Un directeur d'agence condamné pour avoir accusé une employée d'un cambriolage imaginaire

Julien Ménielle

— 

Le directeur de l'Agence régionale de l'innovation de Pau a été condamné à 7.500 euros d'amende pour dénonciation calomnieuse et dénonciation mensongère à une autorité judiciaire entraînant des recherches inutiles, indique le journal Sud-Ouest. L'homme, à la tête d'Innovalis (association financée par des fonds publics), aurait fait accuser une chargée de mission de cambriolage fictif pour s'en débarrasser, selon le journal. La salariée, recrutée début 2010 à l'agence de Pau, a été mutée en juin de la même année dans une autre agence. La personne lui ayant succédé a déposé plainte contre X pour le vol de documents et de matériel de bureau.

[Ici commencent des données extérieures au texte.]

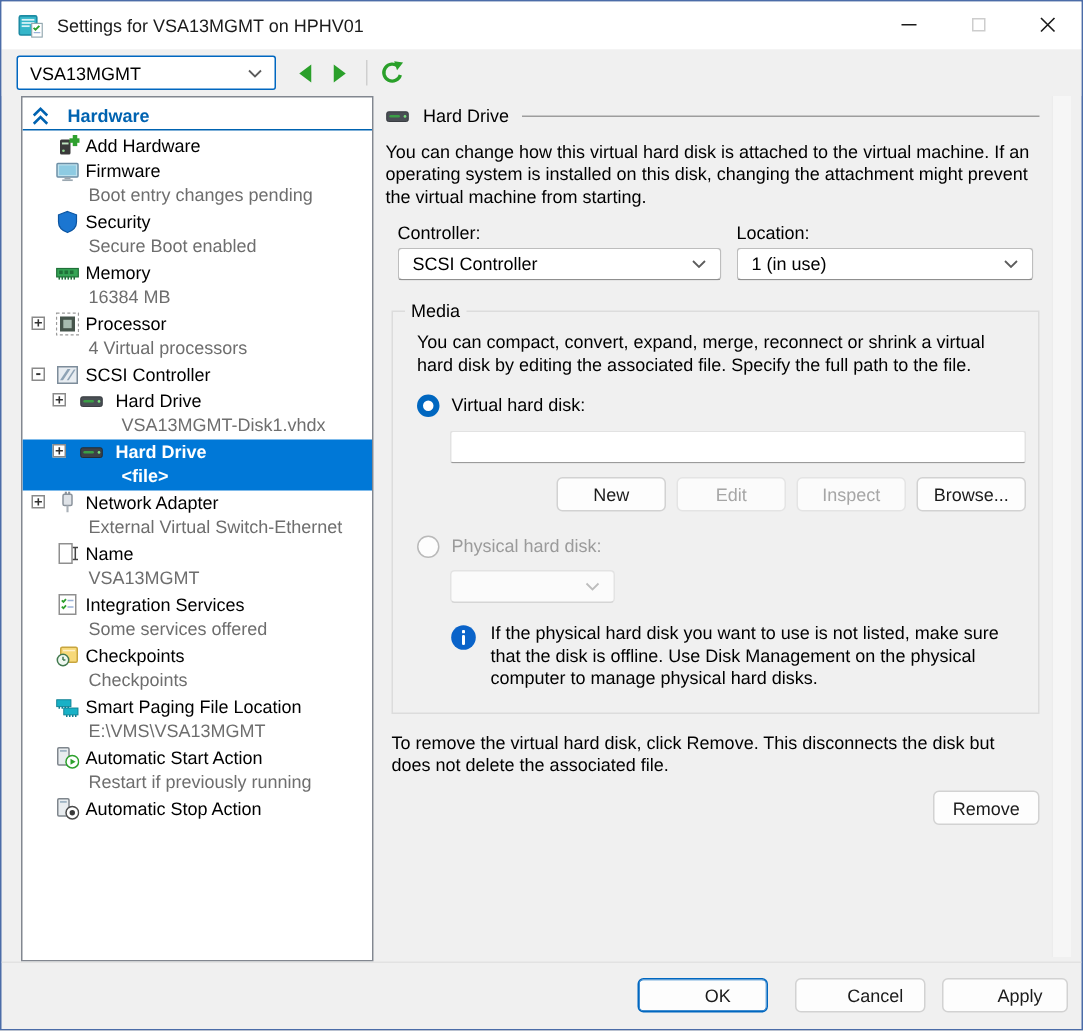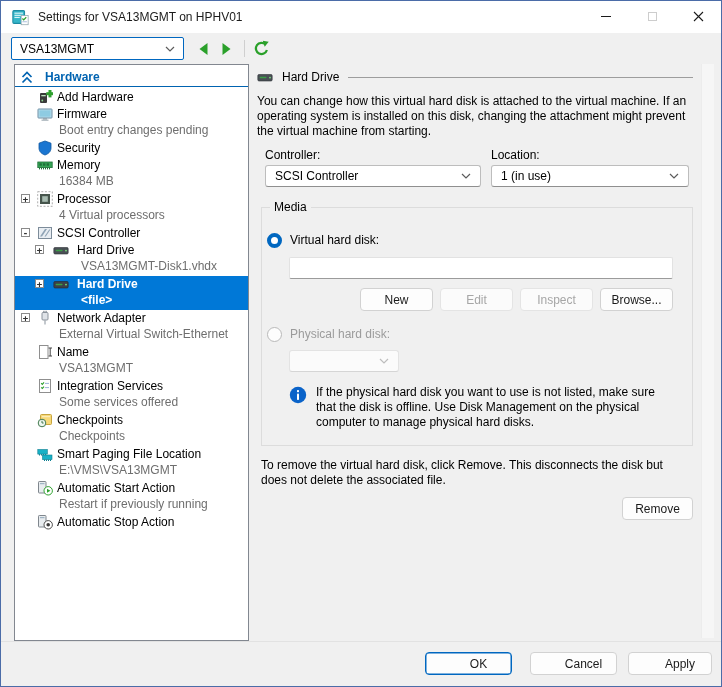--- a/index.html
+++ b/index.html
@@ -54,21 +54,21 @@
   .dd-row { position:relative; height:44px; margin-top:9px; }
   .dd-row .lab1 { position:absolute; left:8px; top:0; }
   .dd-row .lab2 { position:absolute; left:234px; top:0; }
   .select { height:22px; background:#fff; border:1px solid #bdbdbd; border-bottom-color:#8f8f8f;
             border-radius:3px; display:flex; align-items:center; padding:0 9px; font-size:12px; }
   .dd-row .sel1 { position:absolute; left:8px; top:17px; width:216px; }
   .dd-row .sel2 { position:absolute; left:234px; top:17px; width:198px; }
   .select.dis { background:#fbfbfb; border-color:#e3e3e3; border-bottom-color:#d5d5d5; }
 
   .group { position:relative; margin:15px 0 0 4px; width:432px; border:1px solid #dcdcdc;
-           padding:13px 10px 15px 5px; }
+           padding:13px 10px 15px 16px; }
   .legend { position:absolute; top:-8px; left:8px; background:#f0f0f0; padding:0 4px; font-size:12px; }
   .media-text { width:400px; line-height:15px; }
   .radio-row { display:flex; align-items:center; gap:8px; margin-top:11px; height:16px; }
   .radio { width:15px; height:15px; border-radius:50%; background:#fff; border:4.5px solid #0067c0; flex:0 0 auto; }
   .radio.off { border:1px solid #b9b9b9; background:#fdfdfd; }
   .dis-label { color:#9b9b9b; }
   .vhd-input { display:block; margin:9px 0 0 22px; width:384px; height:22px; background:#fff;
                border:1px solid #e2e2e2; border-bottom:1px solid #9b9b9b; border-radius:2px;
                font:12px "Liberation Sans", sans-serif; padding:0 6px; }
   .btn-row { margin:9px 0 0 22px; width:384px; display:flex; justify-content:flex-end; gap:7px; }
@@ -176,20 +176,21 @@
       <span class="tlabel">Firmware</span>
     </div>
     <div class="tsub">Boot entry changes pending</div>
 
     <div class="trow">
       <svg class="ticon" viewBox="0 0 16 16">
         <path d="M8 1 L14 3.2 V8 C14 11.8 11.2 13.9 8 15 C4.8 13.9 2 11.8 2 8 V3.2 Z" fill="#1b76d1" stroke="#0d55a0" stroke-width="0.8"></path>
       </svg>
       <span class="tlabel">Security</span>
     </div>
+    <div class="tsub">Secure Boot enabled</div>
 
     <div class="trow">
       <svg class="ticon" viewBox="0 0 16 16">
         <rect x="0.8" y="5" width="14.4" height="5.6" fill="#35a455" stroke="#1f7038" stroke-width="0.8"></rect>
         <rect x="2.4" y="6.3" width="2.4" height="2.4" fill="#1f7038"></rect>
           <rect x="6" y="6.3" width="2.4" height="2.4" fill="#1f7038"></rect>
           <rect x="9.6" y="6.3" width="2.4" height="2.4" fill="#1f7038"></rect>
         <g fill="#1f7038">
             <rect x="2" y="10.6" width="1" height="1.8"></rect>
             <rect x="4" y="10.6" width="1" height="1.8"></rect>
@@ -370,20 +371,21 @@
         <span>1 (in use)</span>
         <span class="grow"></span>
         <svg width="10" height="6" viewBox="0 0 10 6">
             <path d="M1 1 L5 5 L9 1" stroke="#5c5c5c" stroke-width="1.2" fill="none"></path>
           </svg>
       </div>
     </div>
 
     <div class="group">
       <span class="legend">Media</span>
+      <div class="media-text">You can compact, convert, expand, merge, reconnect or shrink a virtual hard disk by editing the associated file. Specify the full path to the file.</div>
 
       <div class="radio-row">
         <span class="radio"></span>
         <span>Virtual hard disk:</span>
       </div>
 
       <input class="vhd-input" value="" style="">
 
       <div class="btn-row">
         <button class="btn">New</button>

Le directeur de l'agence, qui aurait lui-même demandé à la salariée mutée de venir vider son bureau, déclare alors que celle-ci a reconnu être en possession des objets déclarés volés. Un mois plus tard, la salariée accusée est congédiée. Le directeur a été condamné, solidairement avec l'employée ayant déposé la plainte à sa demande, à verser à la chargée de mission 30.000 euros de dommages et intérêts pour préjudice moral par «atteinte à son honneur et à sa considération». L'affaire n'en restera cependant pas là puisque le directeur a fait appel et que le dossier doit également être examiné par les prud'hommes.